A Guerra na Ucrânia já não domina o ciclo noticioso de 24 horas nem domina as manchetes, mas não é por isso que o conflito parou ou o sofrimento amainou na zona flagelada pela morte e a violência.

O enfoque dos combates no Donbass — região que, recorde-se, encontra-se em conflito desde 2014, não obstante os acordos de Minsk — não só diminuiu o “fator novidade” como tornou-se mais difícil de acompanhar do que noutras zonas da Ucrânia. Além disso, passou a travar-se em batalhas aguerridas sem avanços muito significativos de qualquer um dos lados.

É mais pelas consequências e as polémicas que a guerra tem permanecido na consciência comum — desde a limitação concertada do consumo de gás na União Europeia ao recente relatório redigido pela Amnistia Internacional, cujo parcial enfoque em responsabilizar as forças ucranianas pela morte de civis levou a representante da organização no país a demitir-se.

Há, no entanto, um novo-velho problema a surgir e agravar-se. Logo nos primeiros dias do conflito, a guerra foi levada para junto da central nuclear de Zaporijia, com as imagens de combates e explosões a percorrerem mundo. Apesar da conquista russa do complexo, o pior evitou-se — não houve nova “Chernobyl”. Mas o perigo está de volta.

Um dos reatores da central nuclear de Zaporijia foi paralisado, anunciou este sábado a empresa ucraniana de energia atómica. Porquê? Porque foi alvo de bombardeamentos.

"Devido ao ataque à central nuclear de Zaporijia, o sistema de proteção de emergência foi acionado num dos três reatores em funcionamento, que foi desativado", anunciou a Energoatom. A empresa afirmou que os bombardeamentos provocaram "danos graves" a uma unidade que armazenava nitrogénio e oxigénio e a um "edifício anexo".

"Ainda há riscos de vazamentos de hidrogénio e substâncias radioativas. O risco de incêndio também é alto", disse a Energoatom.

Quem foi o responsável? As duas partes repartem culpas. Na sexta-feira, as autoridades separatistas russófonas de Enerdogar, perto de Zaporijia, alertaram para novos ataques das forças ucranianas contra a infraestrutura, com Kiev a replicar e a atribuir as ações militares às tropas russas.

Os responsáveis locais consideram que o exército ucraniano atacou deliberadamente as linhas elétricas em território situado perto da central nuclear de Zaporijia com o objetivo de criar uma ameaça para a população da zona. Numa reação oposta, a Ucrânia acusou os russos de ataques perto do reator nuclear.

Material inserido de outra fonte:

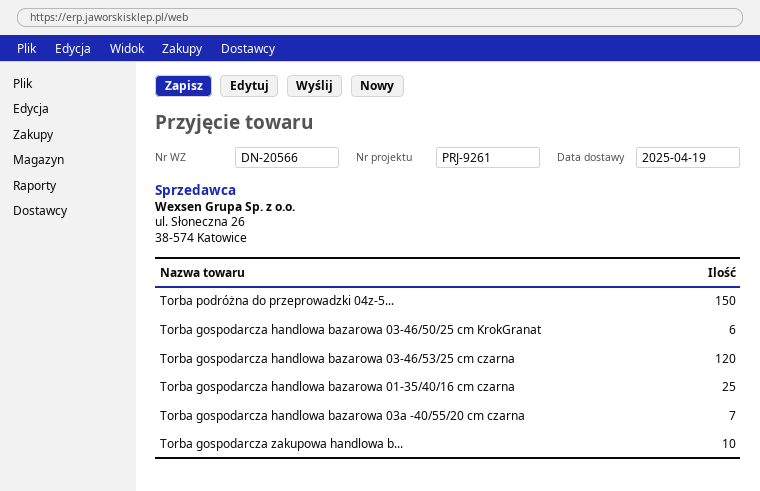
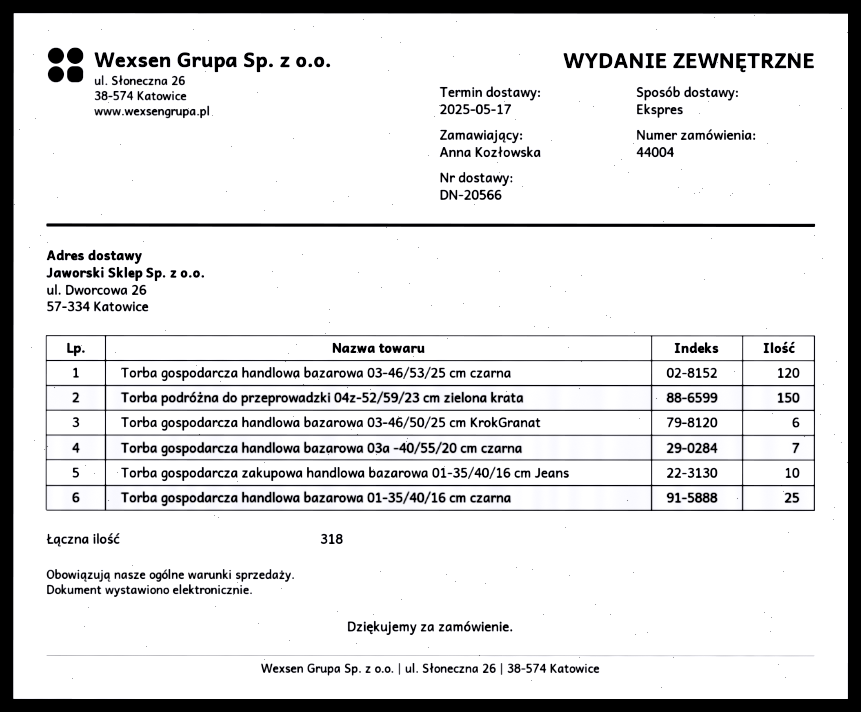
delivery date: 2025-04-19 -> 2025-05-17

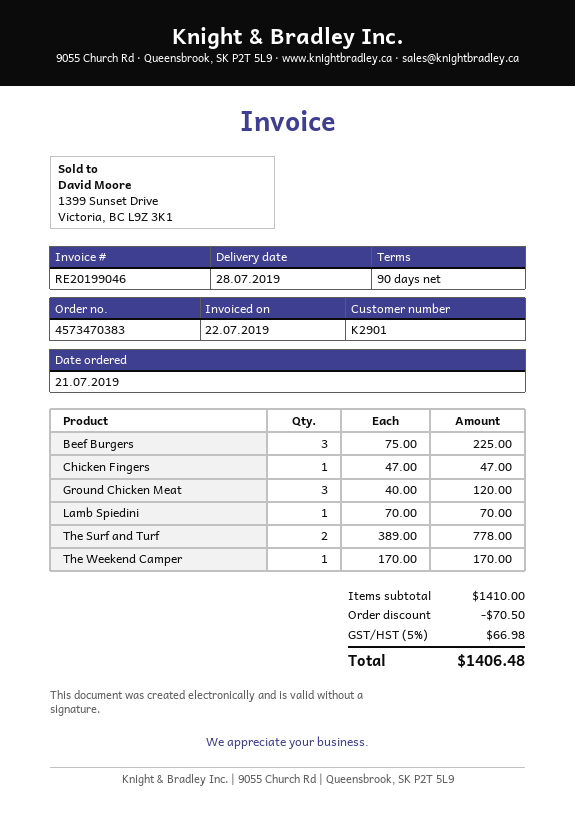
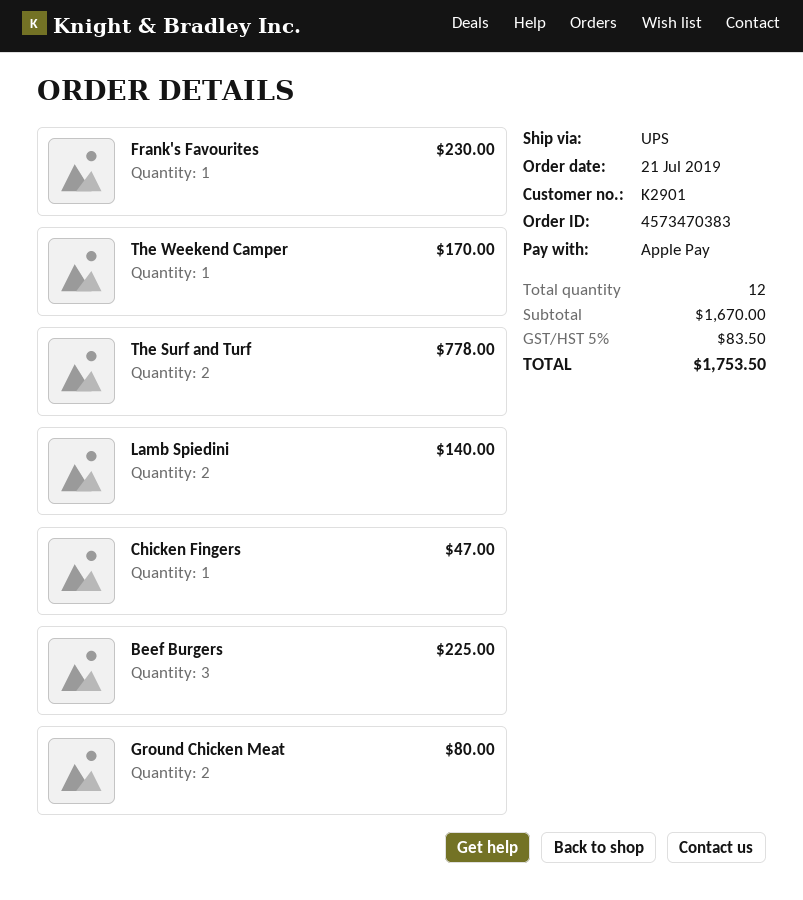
Ground Chicken Meat: 3 for 120.00 -> 2 for 80.00
Lamb Spiedini: 1 for 70.00 -> 2 for 140.00
Frank's Favourites: none -> 1 for 230.00
subtotal: 1410.00 -> 1670.00
discount: 70.50 -> none
tax: 5% = 66.98 -> 5% = 83.50
total: 1406.48 -> 1753.50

Mas o real problema por apurar não é que foi responsável — até porque, numa guerra, a culpa nunca morre solteira —, é perceber o que vai acontecer à central.

O diretor-geral da Agência Internacional de Energia Atómica (AIEA), Rafael Grossi, veio a público deixar uma nota alarmista. "Estou extremamente preocupado com os bombardeamentos de ontem [sexta-feira] da maior central nuclear da Europa, o que sublinha o risco muito real de uma catástrofe nuclear que ameaça a saúde pública e o ambiente, na Ucrânia e não só", advertiu Grossi numa declaração divulgada em Viena, considerando que se “está a brincar com o fogo".

O chefe da agência das Nações Unidas para a energia nuclear considerou "completamente inaceitável" a colocação da central em perigo e argumentou que visá-la militarmente é "brincar com o fogo", podendo ter "consequências potencialmente catastróficas". "Apelo veemente e urgentemente a todas as partes para que exerçam a máxima contenção nas proximidades desta importante instalação nuclear com seis reatores", escreveu.

O diretor da AIEA expressou em junho a sua vontade de visitar a central controlada pela Rússia, mas a Ucrânia criticou veementemente esses planos, alegando que a viagem do funcionário argentino da ONU poderia ser entendida como uma legitimação da ocupação russa.

Enquanto os jogos políticos impedem uma forma concertada de avaliar a central nuclear, o risco permanece — oxalá não signifique um regresso a 1986.